• **EXERCISE GOAL**
In the entries below, count every line that has the string "essential", and answer with that count alone.

══════════════════════════════

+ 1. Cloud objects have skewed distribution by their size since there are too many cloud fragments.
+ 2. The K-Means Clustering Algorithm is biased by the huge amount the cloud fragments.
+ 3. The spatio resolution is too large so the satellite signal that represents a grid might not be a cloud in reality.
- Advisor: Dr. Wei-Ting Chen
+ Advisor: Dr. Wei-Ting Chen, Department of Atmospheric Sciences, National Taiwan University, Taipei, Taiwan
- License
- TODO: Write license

══════════════════════════════

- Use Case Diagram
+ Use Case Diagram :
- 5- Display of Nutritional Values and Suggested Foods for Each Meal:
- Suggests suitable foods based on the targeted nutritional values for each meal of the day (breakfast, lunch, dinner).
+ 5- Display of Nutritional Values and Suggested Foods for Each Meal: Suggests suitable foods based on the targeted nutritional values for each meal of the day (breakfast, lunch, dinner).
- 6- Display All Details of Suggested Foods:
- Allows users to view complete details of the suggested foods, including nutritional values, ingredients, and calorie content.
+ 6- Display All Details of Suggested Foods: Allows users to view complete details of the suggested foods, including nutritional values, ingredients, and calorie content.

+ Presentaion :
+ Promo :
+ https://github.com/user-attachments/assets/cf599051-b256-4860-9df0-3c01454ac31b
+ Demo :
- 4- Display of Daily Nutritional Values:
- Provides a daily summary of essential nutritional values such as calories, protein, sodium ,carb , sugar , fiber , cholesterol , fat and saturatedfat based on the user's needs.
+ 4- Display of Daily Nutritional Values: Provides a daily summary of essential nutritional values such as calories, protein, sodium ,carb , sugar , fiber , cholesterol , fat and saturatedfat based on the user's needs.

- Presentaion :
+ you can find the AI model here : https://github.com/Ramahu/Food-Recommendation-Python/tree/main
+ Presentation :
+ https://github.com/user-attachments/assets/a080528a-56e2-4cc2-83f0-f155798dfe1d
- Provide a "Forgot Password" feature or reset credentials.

══════════════════════════════

• **THE ANSWER**
2